Os cabos de fibra óptica utilizam o fenômeno da refração interna total para transmitir feixes de luz a longas distâncias. Um núcleo de vidro muito fino, feito de sílica com alto grau de pureza é envolvido por uma camada (também de sílica) com índice de refração mais baixo, chamada de cladding, o que faz com que a luz transmitida pelo núcleo de fibra seja refletida pelas paredes internas do cabo. Com isso, apesar de ser transparente, a fibra é capaz de conduzir a luz por longas distâncias, com um índice de perda muito pequeno.

Embora a sílica seja um material abundante, os cabos de fibra óptica são caros devido ao complicado processo de fabricação, assim como no caso dos processadores, que são produzidos a partir do silício. A diferença entre sílica e silício é que o silício é o elemento Si puro, enquanto a sílica é composta por dióxido de silício, composto por um átomo de silício e dois de oxigênio. O silício é cinza escuro e obstrui a passagem da luz, enquanto a sílica é transparente.

O núcleo e o cladding são os dois componentes funcionais da fibra óptica. Eles formam um conjunto muito fino (com cerca de 125 microns, ou seja, pouco mais de um décimo de um milímetro) e frágil, que é recoberto por uma camada mais espessa de um material protetor, que tem a finalidade de fortalecer o cabo e atenuar impactos chamado de coating, ou buffer. O cabo resultante é então protegido por uma malha de fibras protetoras, composta de fibras de kevlar (que têm a função de evitar que o cabo seja danificado ou partido quando puxado) e por uma nova cobertura plástica, chamada de jacket, ou jaqueta, que sela o cabo:

A transmissão de dados usando sinais luminosos oferece desafios, já que os circuitos eletrônicos utilizam eletricidade e não luz.
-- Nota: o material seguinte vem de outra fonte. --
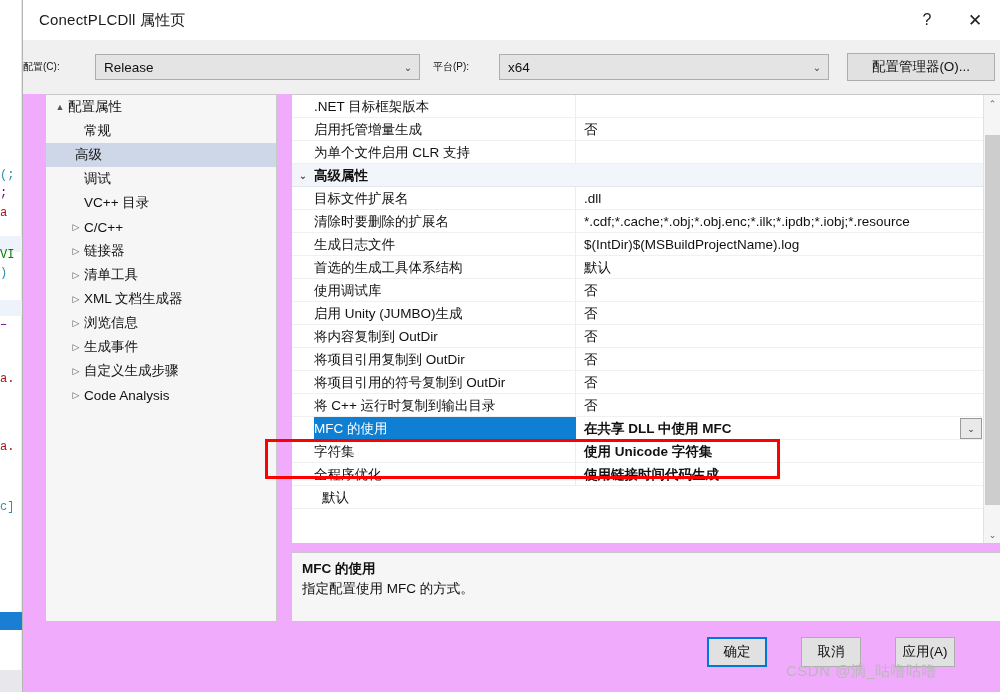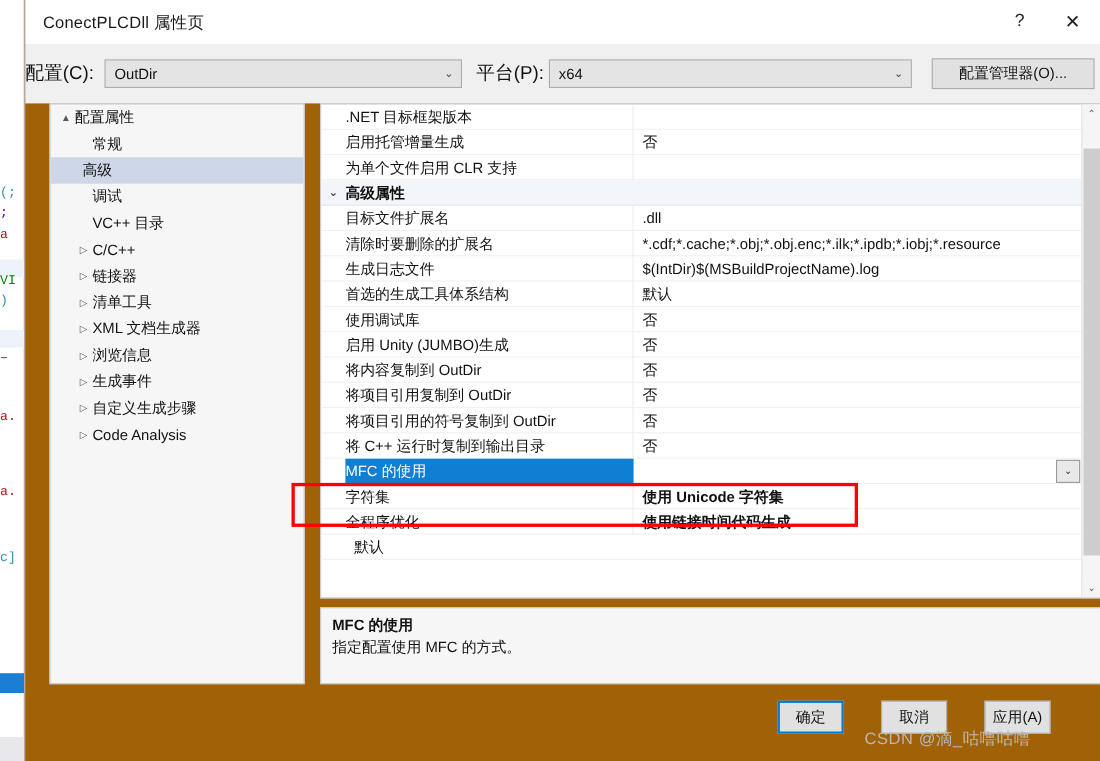"ConectPLCDll 属性页" #dialog { background: #a16207 -> #f0abfc }
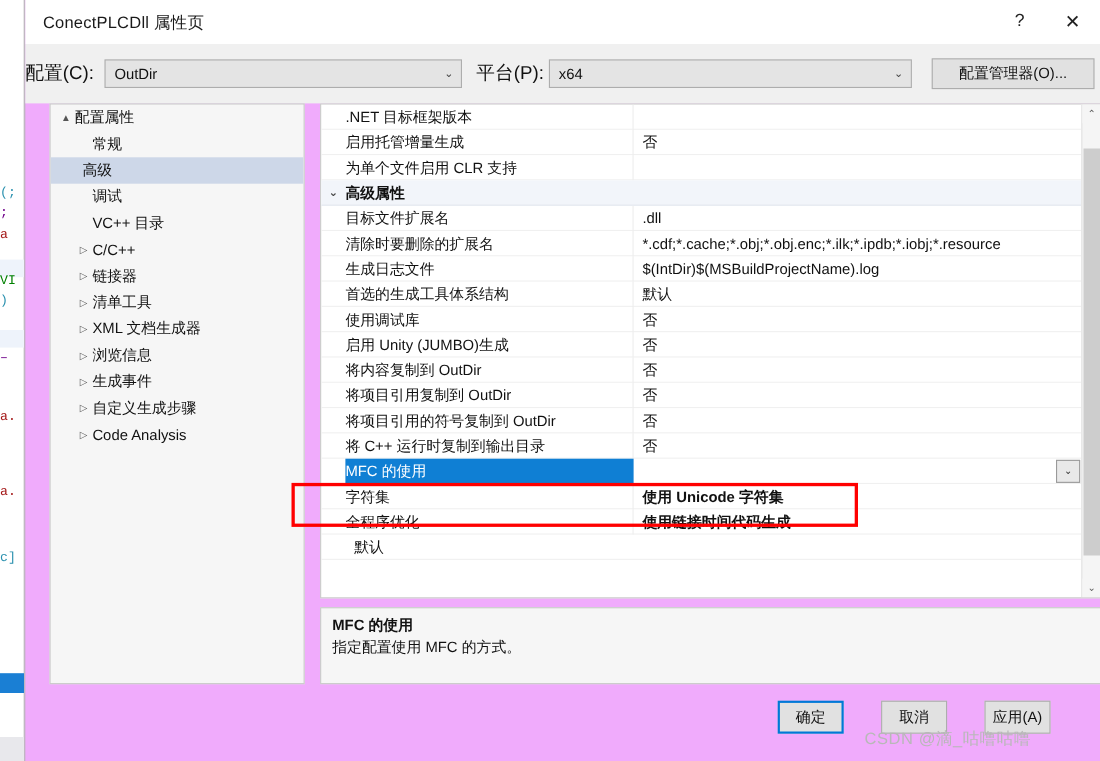"配置(C):" .lbl { font-size: 17px -> 10px }
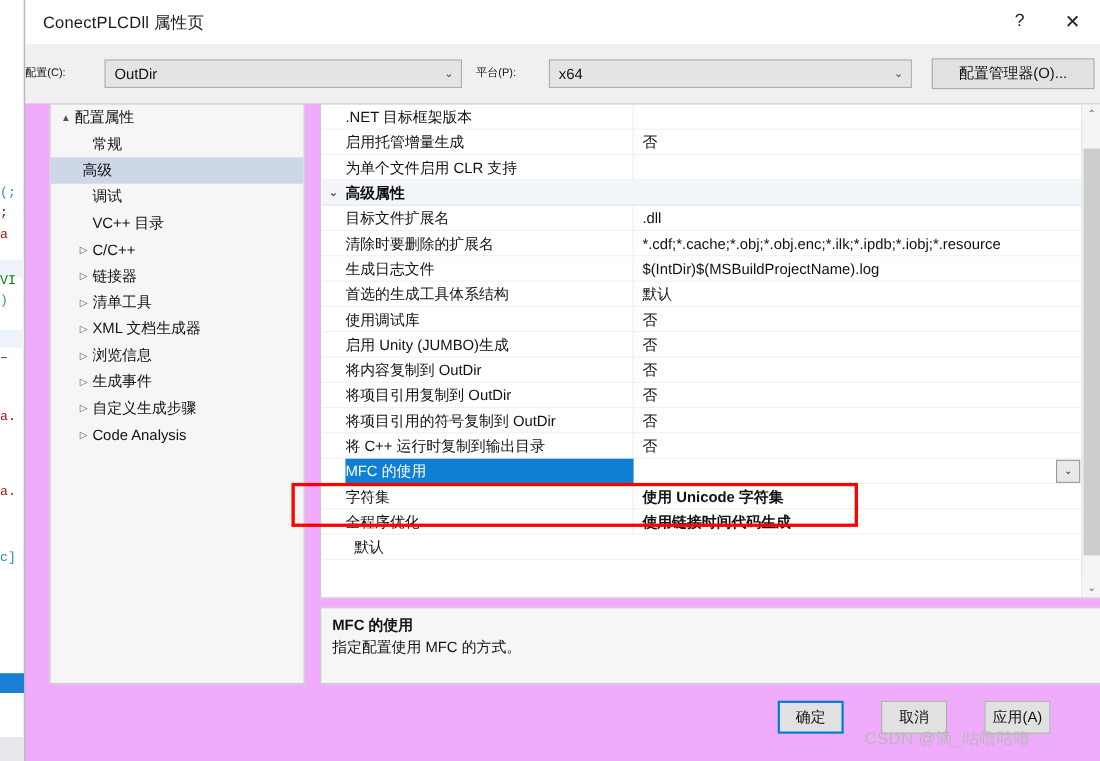"OutDir" div.cval { text: OutDir -> Release }
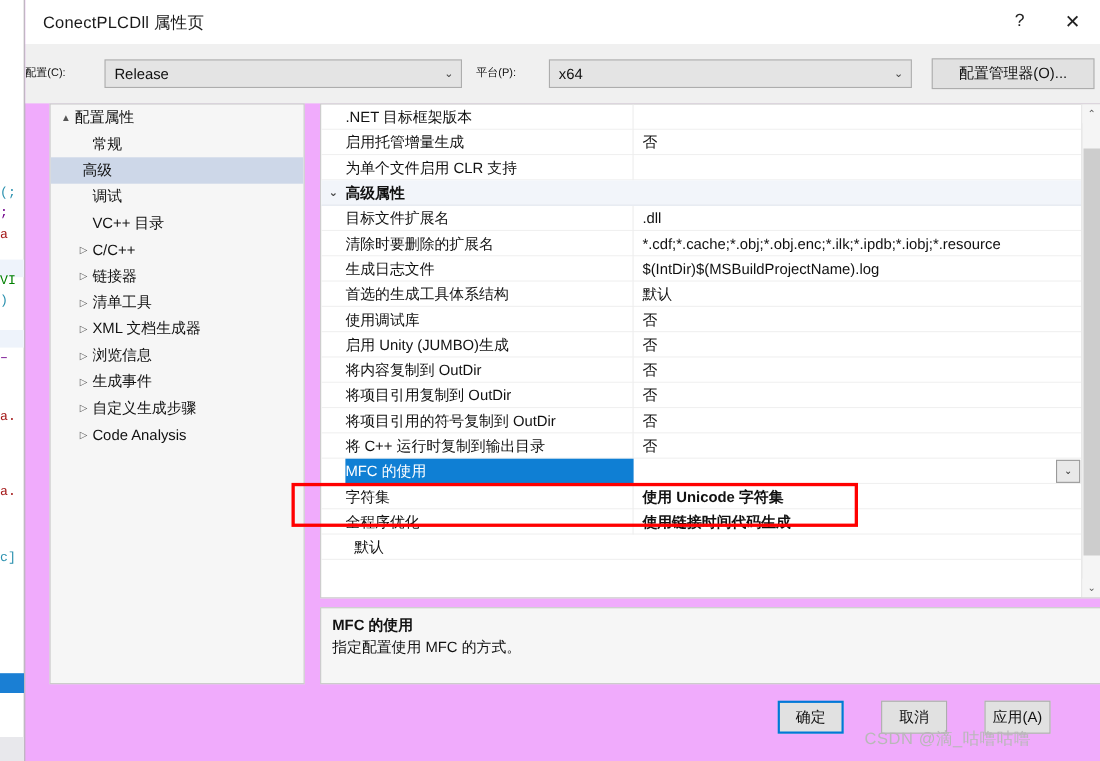"在共享 DLL 中使用 MFC" span.pval { html: none -> <span>在共享 DLL 中使用 MFC</span> }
Para solucionar o problema, é utilizado um transmissor óptico, que converte o sinal elétrico no sinal luminoso enviado através da fibra e um receptor, que faz o processo inverso. O transmissor utiliza uma fonte de luz, combinada com uma lente, que concentra o sinal luminoso, aumentando a percentagem que é efetivamente transmitida pelo cabo. Do outro lado, é usado um receptor ótico, que amplifica o sinal recebido e o transforma novamente nos sinais elétricos que são processados.

Para reduzir a atenuação, não é utilizada luz visível, mas sim luz infravermelha, com comprimentos de onda de 850 a 1550 nanômetros, de acordo com o padrão de rede usado. Antigamente, eram utilizados LEDs nos transmissores, já que eles são uma tecnologia mais barata, mas com a introdução dos padrões Gigabit e 10 Gigabit eles foram quase que inteiramente substituídos por laseres, que oferecem um chaveamento mais rápido, suportando, assim, a velocidade de transmissão exigida pelos novos padrões de rede.

Existem padrões de fibra óptica para uso em redes Ethernet desde as redes de 10 megabits. Antigamente, o uso de fibra óptica em redes Ethernet era bastante raro, mas com o lançamento dos padrões de 10 gigabits a utilização vem crescendo, com os links de fibra sendo usados sobretudo para criar backbones e links de longa distância.